Server lifecycle approach lowers risk, raises app performance

Nemertes Research CTO John Burke warns that a server's lifecycle may be shorter than you think and offers a four-stage approach to maintain on-premises servers at peak efficiency.

At no time has there been greater pressure for data-driven enterprises to streamline processes, sustain supply chains, monetize vast amounts of data, improve customer and employee engagements, and drive business outcomes. To gain a competitive edge, huge investments in advanced technologies have been among the highest priorities for businesses.

But there comes a time when companies digitally transforming at unprecedented speeds need to pause, evaluate their business models, validate their ROIs, and intelligently assess which technology equipment needs to be refreshed, replaced, recycled or abandoned. Racks of aging servers housed in physical data centers are no exception.

Although the trend is toward services in the cloud, there remain a significant percentage of servers on premises. "Those servers are critically important to the enterprise," said John Burke, CTO at advisory Nemertes Research. "And that speaks to the fact that that 40% or so of work remaining in the data centers is often mission-critical, or is often so sensitive that the enterprise still feels like it needs to be kept on premises and within its four walls. … [R]unning that kind of a workload in a cloud environment is typically more expensive and sometimes several times more expensive than running it in a well-managed data center on premises."

To satisfy increasingly heavy workload demands, IT leaders are constantly faced with critical decisions about their data center infrastructure's functionality, hardware and server lifecycle. "The idea of having to provide proper resources for these workloads in an evolving data center environment is still, if not a conundrum, at least an ongoing challenge for IT staff managing the data centers," Burke explained.

In this video, Burke provides a four-stage server lifecycle approach to manage workloads, improve application performance and keep those on-premises servers working efficiently with the lowest possible risk to business operations.

Transcript

John Burke: Hi, my name is John Burke, CTO with Nemertes, and I'm here to talk to you about server lifecycle management today. First, a word about Nemertes for those of you who are not familiar with us. Nemertes is a research and strategic consulting firm that is focused on finding the business value that companies realize by deploying emerging technologies. We have several focus areas, including the internet of things, cybersecurity and risk management, next generation networking, and cloud and automation. I've been with the Nemertes since 2005, after spending about 20 years doing IT in enterprises, and my focus then, and for the first few years I was at Nemertes, was very much on data center technologies.
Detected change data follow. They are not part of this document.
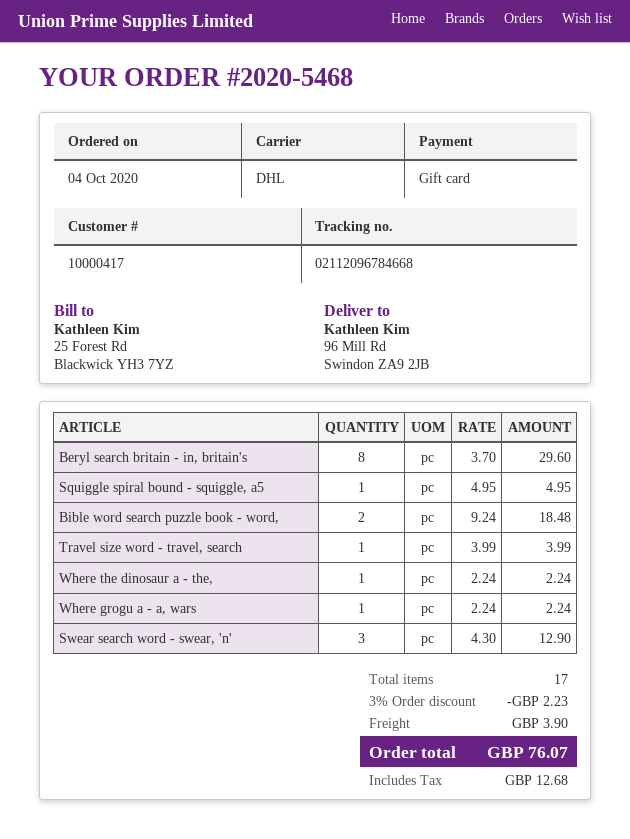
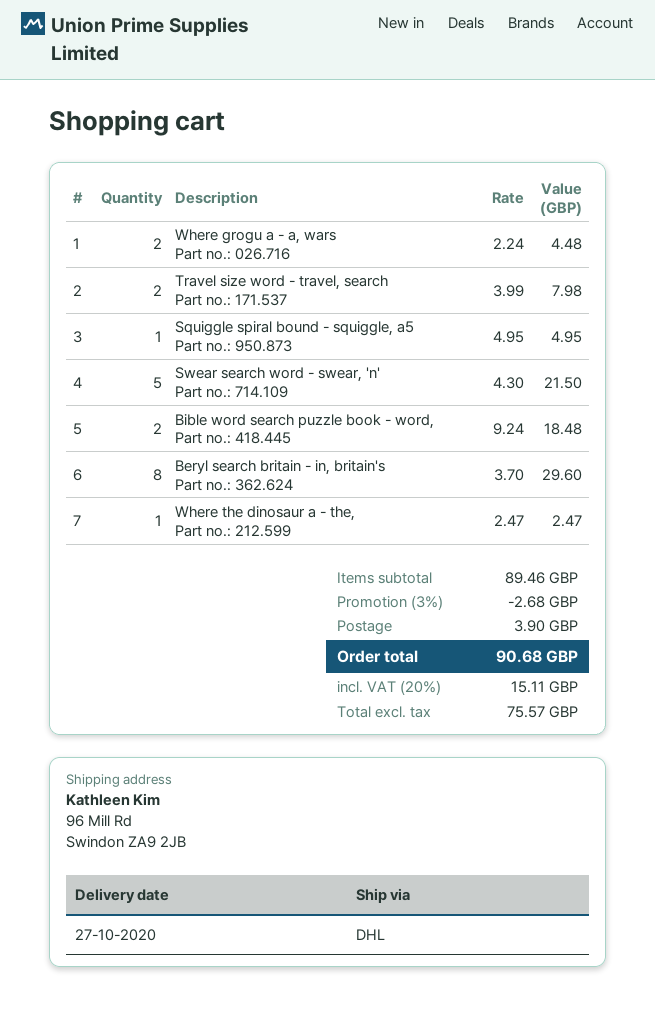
Travel size word - travel, search: 1 x 3.99 = 3.99 -> 2 x 3.99 = 7.98
Where the dinosaur a - the,: 1 x 2.24 = 2.24 -> 1 x 2.47 = 2.47
Where grogu a - a, wars: 1 x 2.24 = 2.24 -> 2 x 2.24 = 4.48
Swear search word - swear, 'n': 3 x 4.30 = 12.90 -> 5 x 4.30 = 21.50
discount: 3% = 2.23 -> 3% = 2.68
tax: 12.68 -> 15.11
total: 76.07 -> 90.68

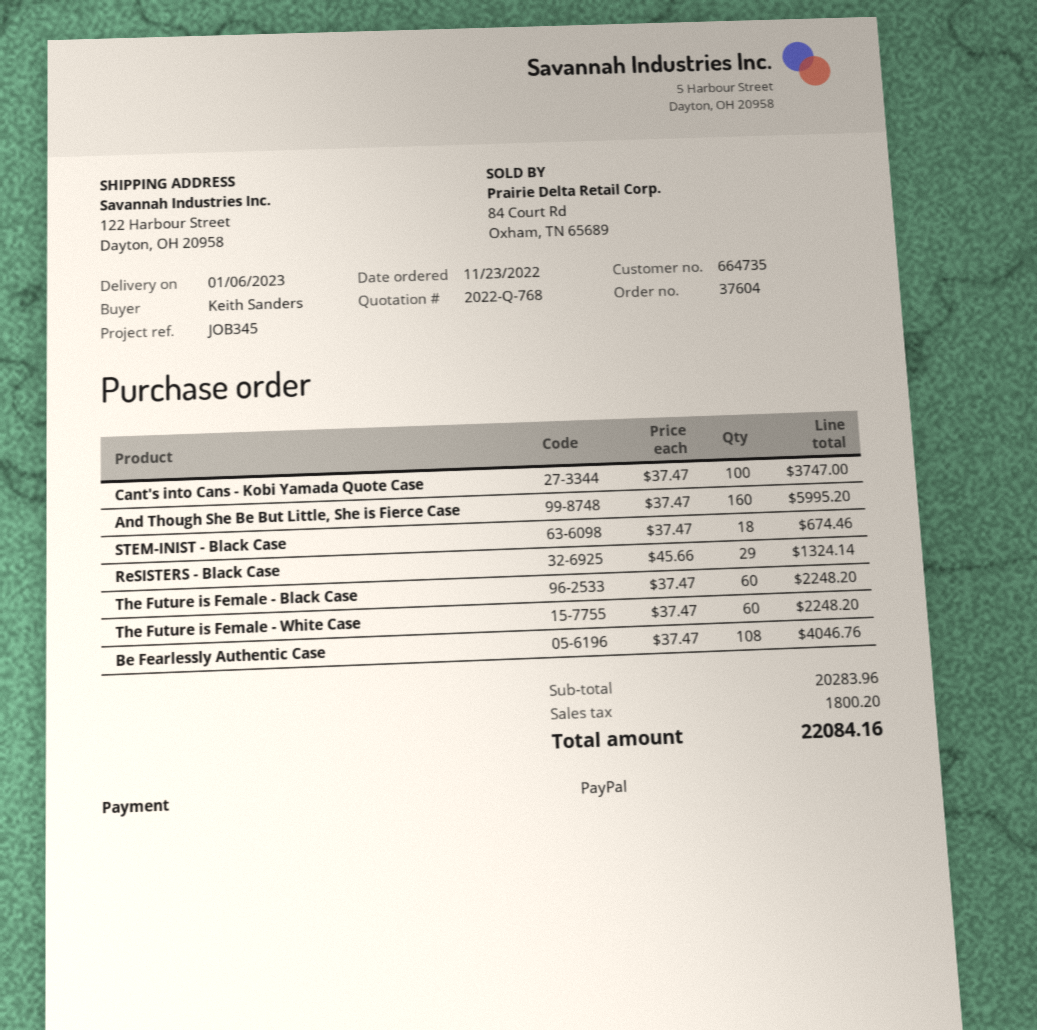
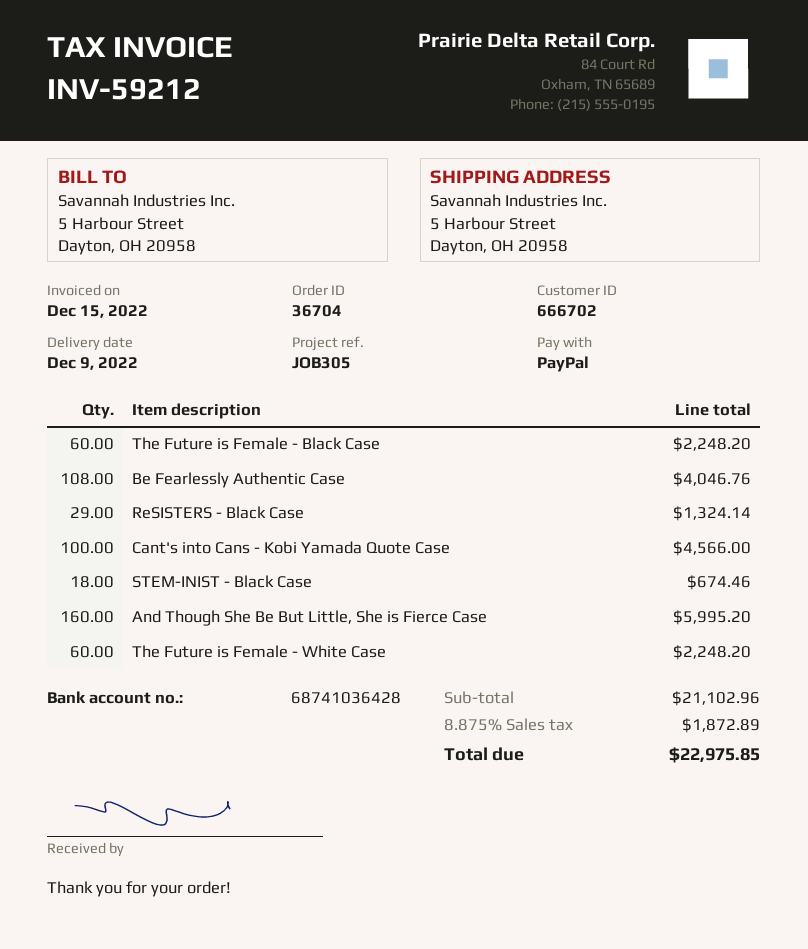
order number: 37604 -> 36704
delivery date: 2023-01-06 -> 2022-12-09
customer number: 664735 -> 666702
reference: JOB345 -> JOB305
ship to: 122 Harbour Street, Dayton, OH 20958 -> 5 Harbour Street, Dayton, OH 20958
Cant's into Cans - Kobi Yamada Quote Case: 100 for 3747.00 -> 100 for 4566.00
subtotal: 20283.96 -> 21102.96
tax: 1800.20 -> 1872.89
total: 22084.16 -> 22975.85

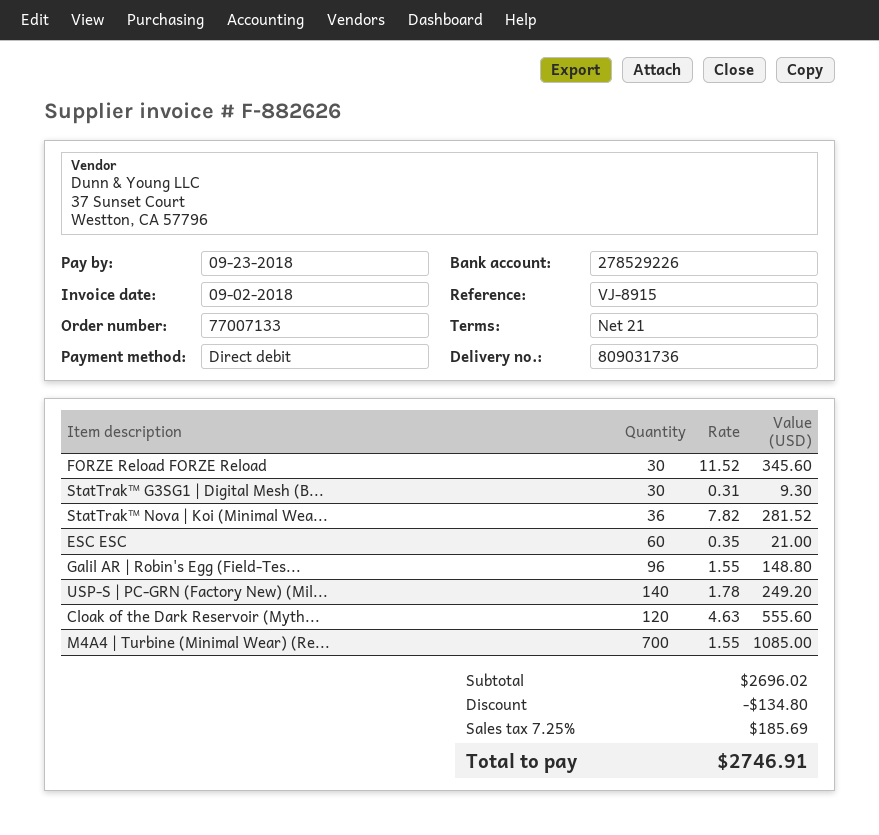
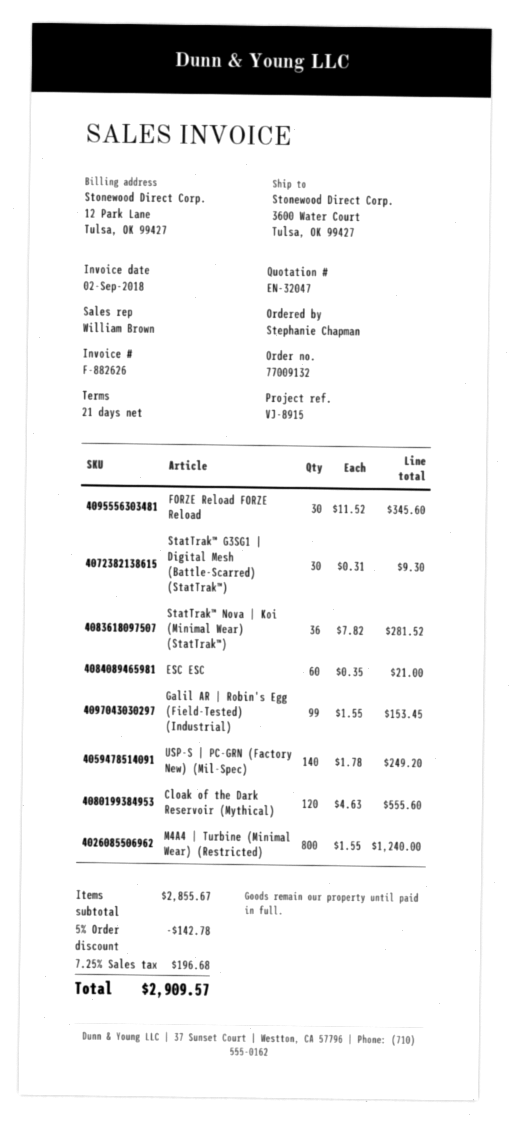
order number: 77007133 -> 77009132
Galil AR | Robin's Egg (Field-Tes...: 96 x 1.55 = 148.80 -> 99 x 1.55 = 153.45
M4A4 | Turbine (Minimal Wear) (Re...: 700 x 1.55 = 1085.00 -> 800 x 1.55 = 1240.00
subtotal: 2696.02 -> 2855.67
discount: 134.80 -> 142.78
tax: 7.25% = 185.69 -> 7.25% = 196.68
total: 2746.91 -> 2909.57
And I have continued to follow data center technologies as they have morphed into coverage of the cloud.

And that transition has been the defining one of the past decade with an IT organization and infrastructure that was very much built around the idea of providing services out of the data center, having to adapt as it gradually embraced providing services out of different kinds of cloud environments. We've proceeded to the point now where the majority of organizations are using all kinds of clouds to deliver services to their end users, whether it's software as a service, which is essentially ubiquitous, nearly 100% of companies using. Or IaaS and PaaS, with almost 80% now providing production services out of those kinds of environments, or any of the various stripes of PaaS, application PaaS, integration PaaS, communications PaaS. The point is, IT is now using a very broad spectrum of sourcing options to deliver services to its end users. And that balance is very much shifted towards the cloud.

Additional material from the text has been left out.